Все уговаривали Тезея отправиться в Афины по морю, но он отказался от легкого и безопасного путешествия - ему надо было пройти путь очищения - пройти по страшной дороге, через Мегару. через Элевсин, что-то влекло его к мистическому культу Богини, столь же могучей, как и его названный отец. Он верил, что приближение к Богине снимет с него грех - смерть родственников навсегда страшной тенью встала за его спиной.
Кто я? Сын Посейдона, сотрясателя земли и повелителя волн, представшего матери в обличии Эгея, царя Афин, или же сын царя Афин, который был принят матерью за Посейдона. Мой дар чувствовать приближение пляски аидовых быков в их мрачном подземелье, куда их заточил Посейдон, мог быть простым даром предчувствия - вон лошади же чувствуют за несколько минут, что земля ходуном заходит под ногами, птицы начинают нервно кричать, взмывают с веток, тревожно лают псы, забиваясь в угол. Да и у людей я видел тот же дар. Но почему тогда меня сковала какая-то сила. сковала как раз в тот момент, когда моя помощь была нужна больше всего моим родственникам - ведь никогда раньше такого не было. Месть Посейдона за неверие людей в его знамения? Или просто человеческая слабость в критической ситуации? Слабость человека или гнев бога? А могу ли я собственную злость на брата, собственный страх перед надвигающимся землетрясением и бешеным зверем списывать на какой-то гнев моего покровителя? Не списывать, не оправдывать - а ведь так и было - я же всегда чувствовал приближение землетрясения минут за десять, тут предчувствие пришло одновременно с дикой пляской земли. Животные тоже не почувствовали - видать, страшная сила притупила врожденный инстинкт, не позволить человеку встать на пути бога, жаждущего расплаты. Самооправдание, бесчестье, сознательно взятое на собственную душу, или смиренье перед высшей силой, смирение и понимание своей судьбы. Кто же знает? Кто мне ответит? Почему все получилось именно так? Зачем же я вообще появился на этом свете, если такие страшные вопросы наполняют мой разум?

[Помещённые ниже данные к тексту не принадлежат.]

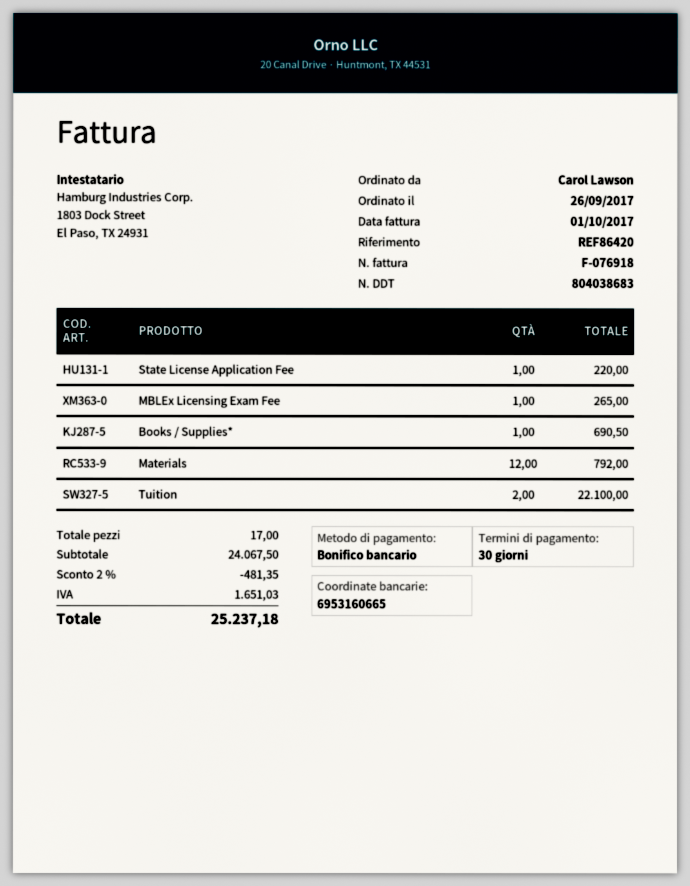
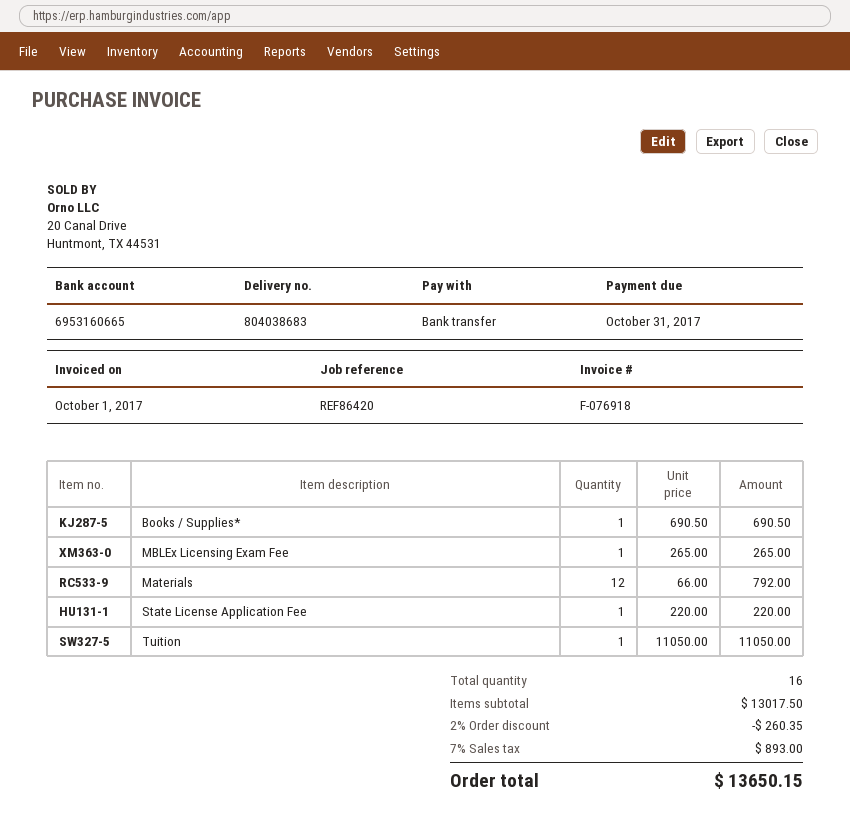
Tuition: 2 for 22100.00 -> 1 for 11050.00
total quantity: 17 -> 16
subtotal: 24067.50 -> 13017.50
discount: 2% = 481.35 -> 2% = 260.35
tax: 1651.03 -> 893.00
total: 25237.18 -> 13650.15

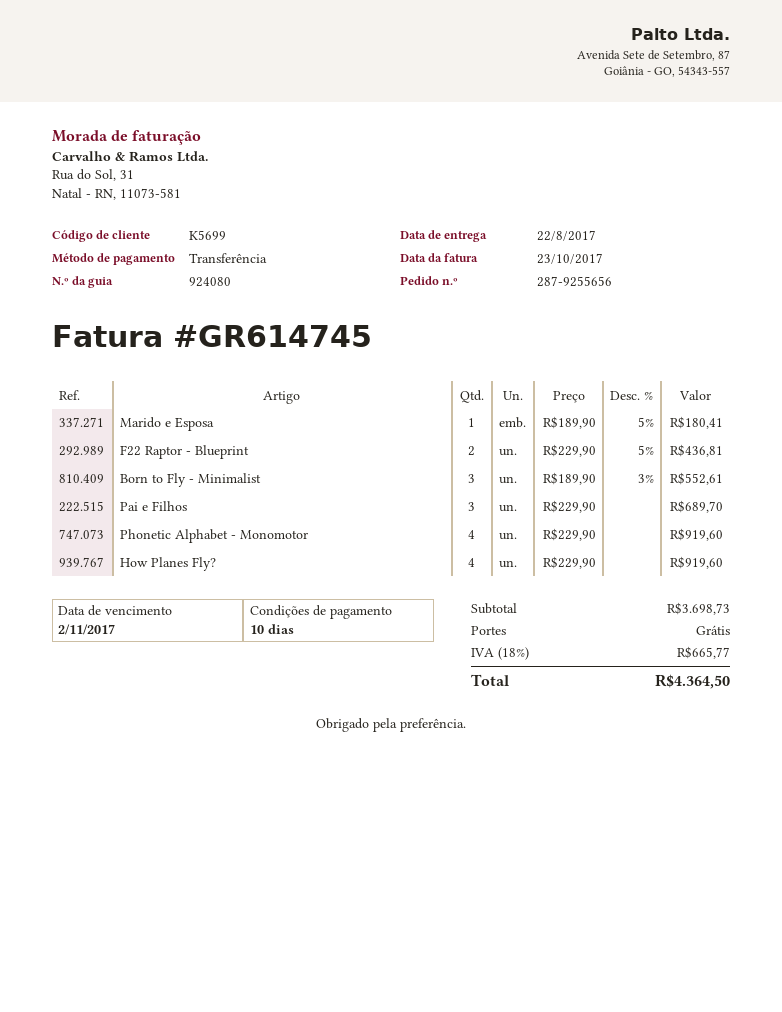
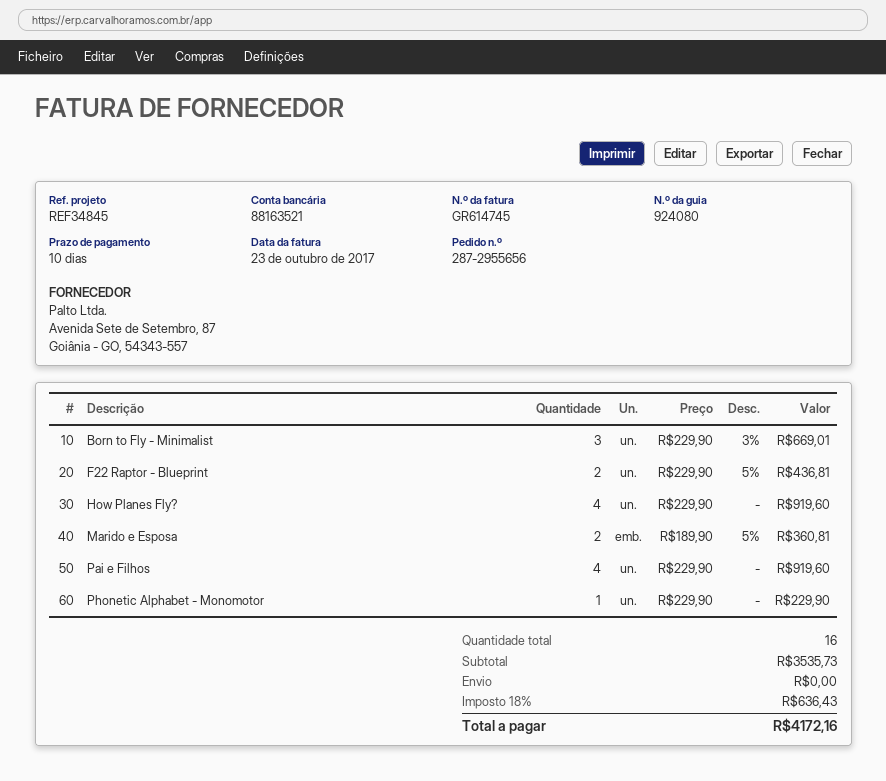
order number: 287-9255656 -> 287-2955656
Marido e Esposa: 1 x 189.90 - 5% = 180.41 -> 2 x 189.90 - 5% = 360.81
Born to Fly - Minimalist: 3 x 189.90 - 3% = 552.61 -> 3 x 229.90 - 3% = 669.01
Pai e Filhos: 3 x 229.90 = 689.70 -> 4 x 229.90 = 919.60
Phonetic Alphabet - Monomotor: 4 x 229.90 = 919.60 -> 1 x 229.90 = 229.90
subtotal: 3698.73 -> 3535.73
tax: 18% = 665.77 -> 18% = 636.43
total: 4364.50 -> 4172.16

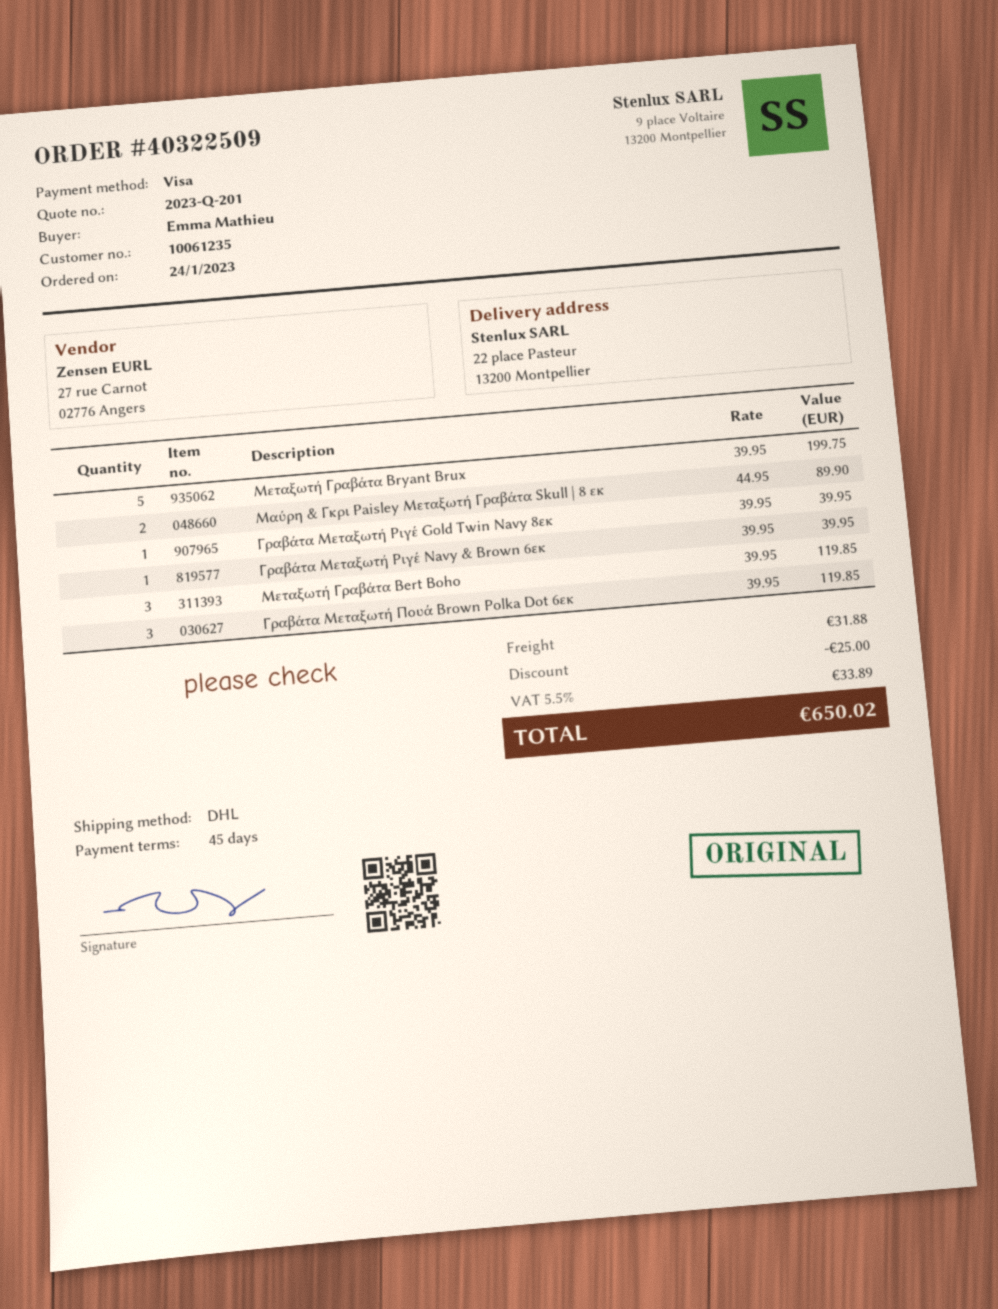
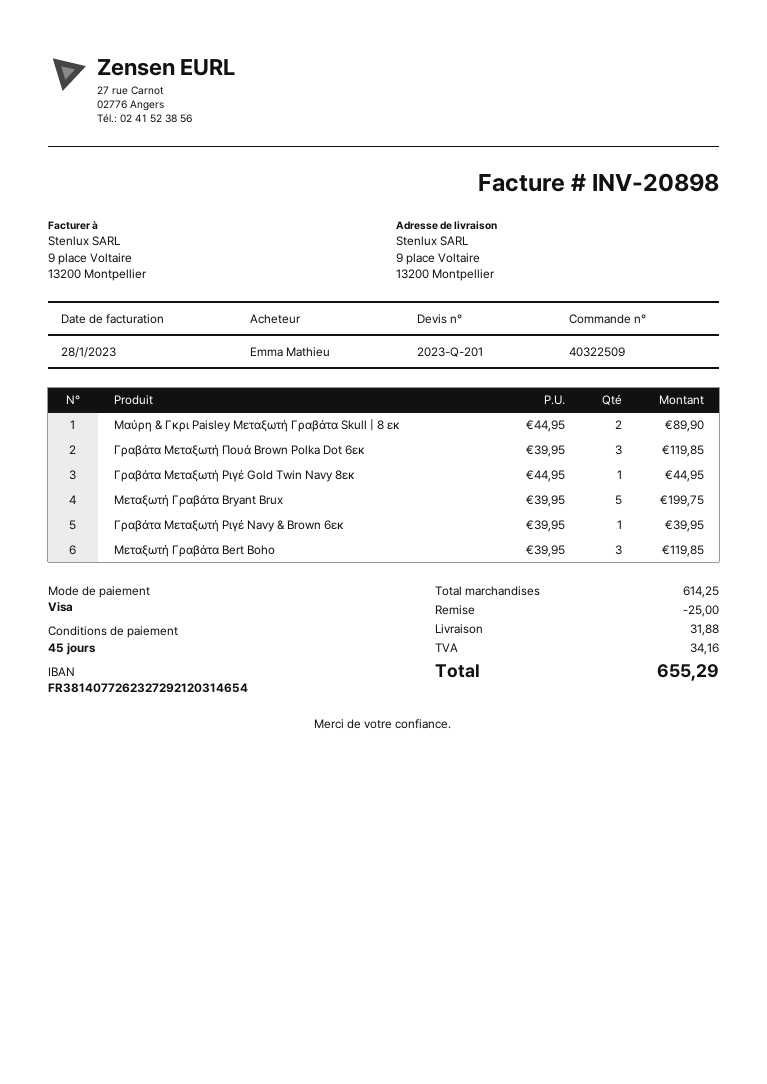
ship to: 22 place Pasteur, 13200 Montpellier -> 9 place Voltaire, 13200 Montpellier
Γραβάτα Μεταξωτή Ριγέ Gold Twin Navy 8εκ: 1 x 39.95 = 39.95 -> 1 x 44.95 = 44.95
tax: 33.89 -> 34.16
total: 650.02 -> 655.29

Прокруст оказался не таким уж страшным великаном, прикованный к собственному изобретению - ложу в скале, - он, пожалуй, даже был жалок и беспомощен. Меч свистнул, разрезая воздух, голова скатилась в специальную яму к жукам и скорпионам на съедение.
- Ну, вот тебе твое ложе оказалось как раз! Только для головы отдельное место потребовалось, а так вполне подошло.
Два дня потребовалось ему на то, чтобы выжечь луга ядовитых трав. перебить всех соратников Прокруста, притаившихся по горам, разрушить замок на вершине горы. раздать награбленное добро окрестным крестьянам. Впереди была длинная дорога, множество врагов, но первые шаги были уже сделаны, а по дороге полетела слава о молодом воине, уничтожающем разбойничьи гнезда, чудовищ и прочую нечисть на своем пути...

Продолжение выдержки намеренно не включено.